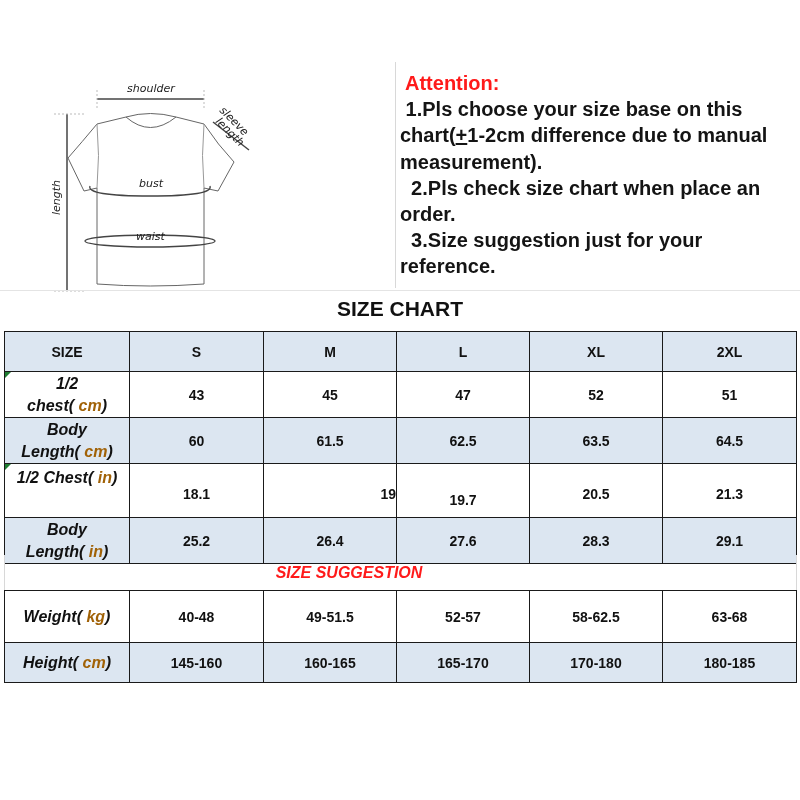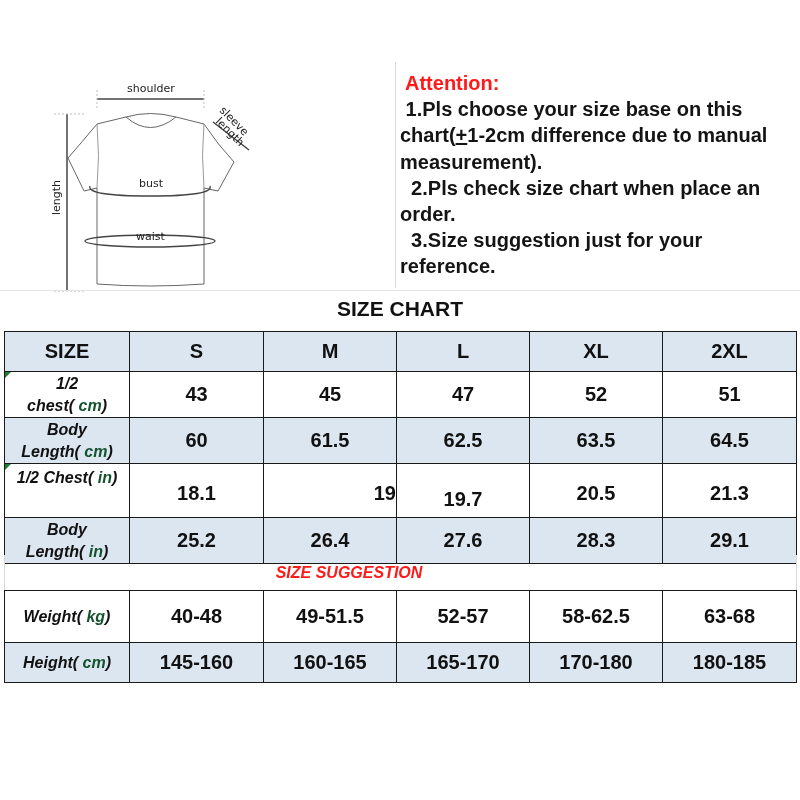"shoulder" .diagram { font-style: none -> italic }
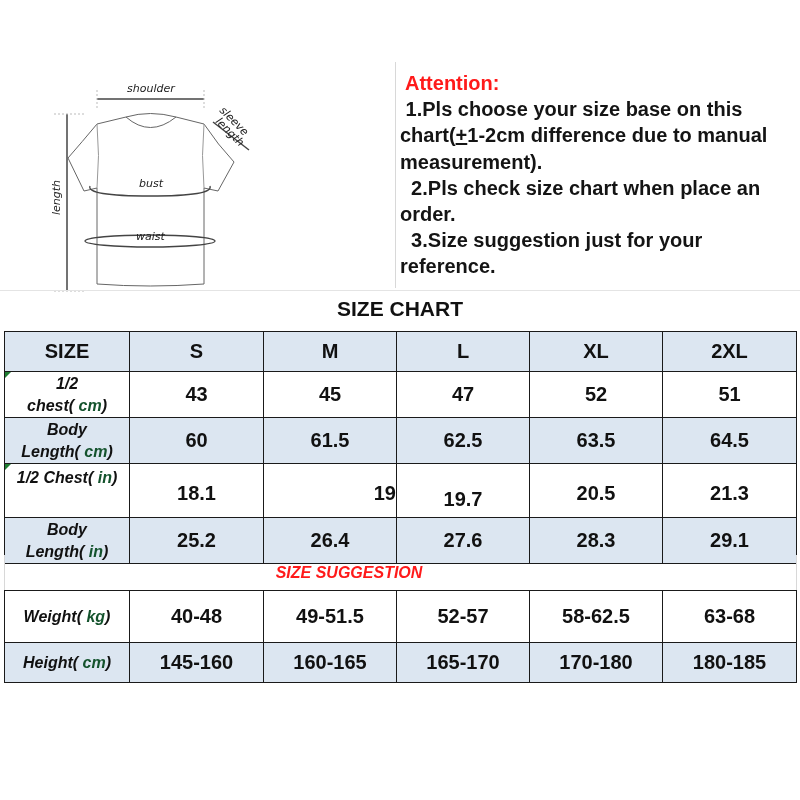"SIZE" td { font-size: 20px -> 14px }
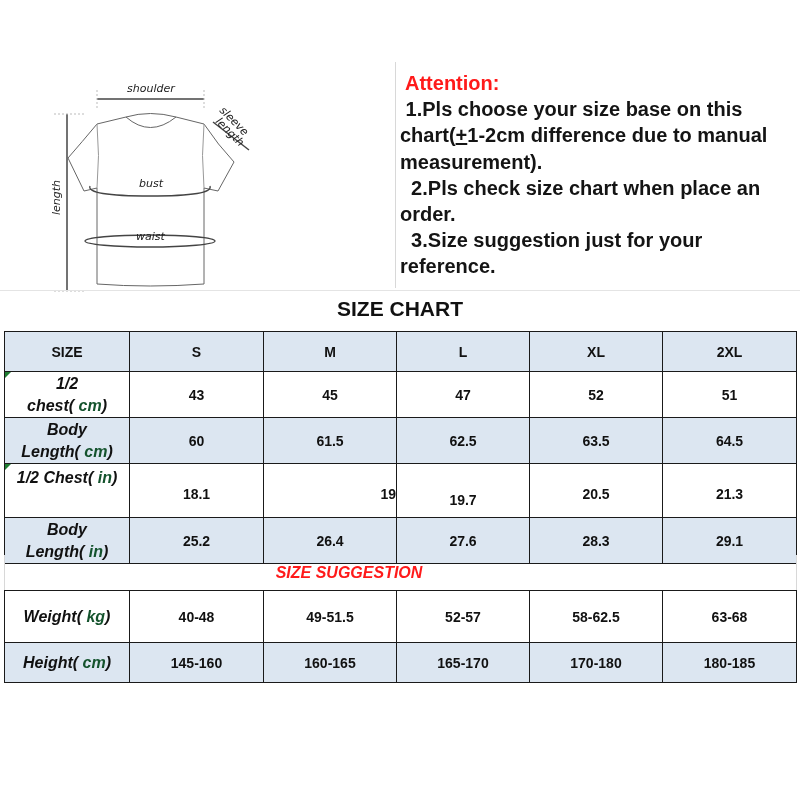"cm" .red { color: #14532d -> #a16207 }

-.-.-

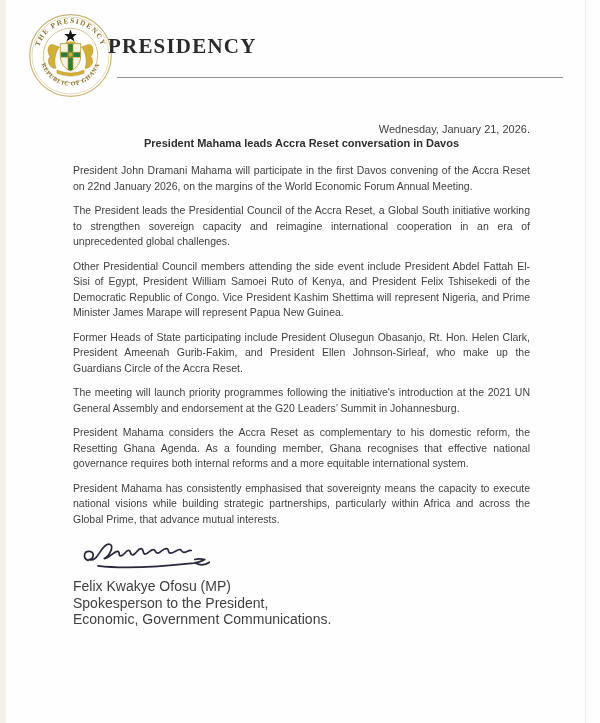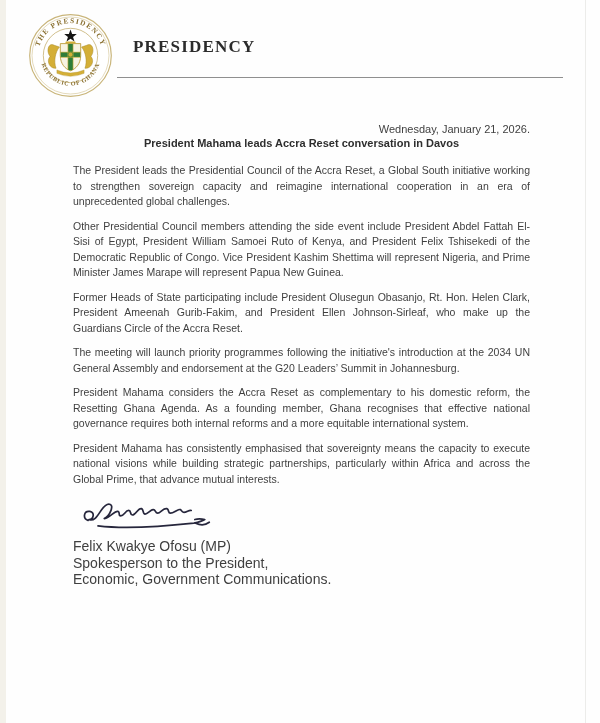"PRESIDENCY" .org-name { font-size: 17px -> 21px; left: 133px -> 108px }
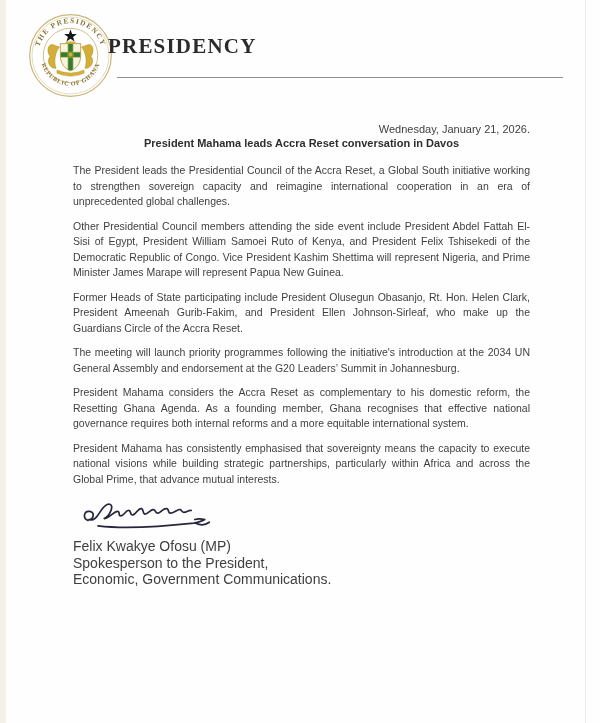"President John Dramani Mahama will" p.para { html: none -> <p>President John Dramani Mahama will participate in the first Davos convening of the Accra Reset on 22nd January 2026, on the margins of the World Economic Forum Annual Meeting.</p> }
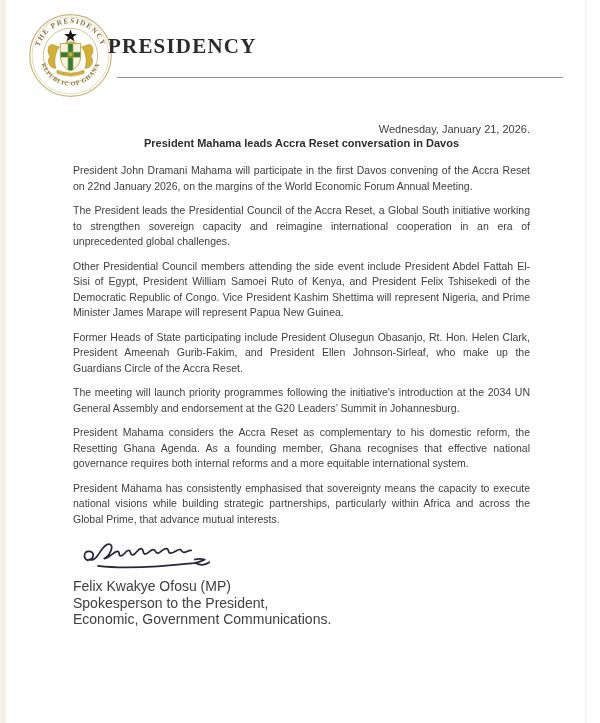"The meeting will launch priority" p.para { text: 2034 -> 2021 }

-.-.-

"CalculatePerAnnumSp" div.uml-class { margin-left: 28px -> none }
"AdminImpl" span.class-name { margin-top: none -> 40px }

-.-.-

● DESCRIPTION OF THE TASK
Extract every line of the records above that contains the word "class".

● RESPONSE
"CalculatePerAnnumSp" div.uml-class { margin-left: 28px -> none }
"AdminImpl" span.class-name { margin-top: none -> 40px }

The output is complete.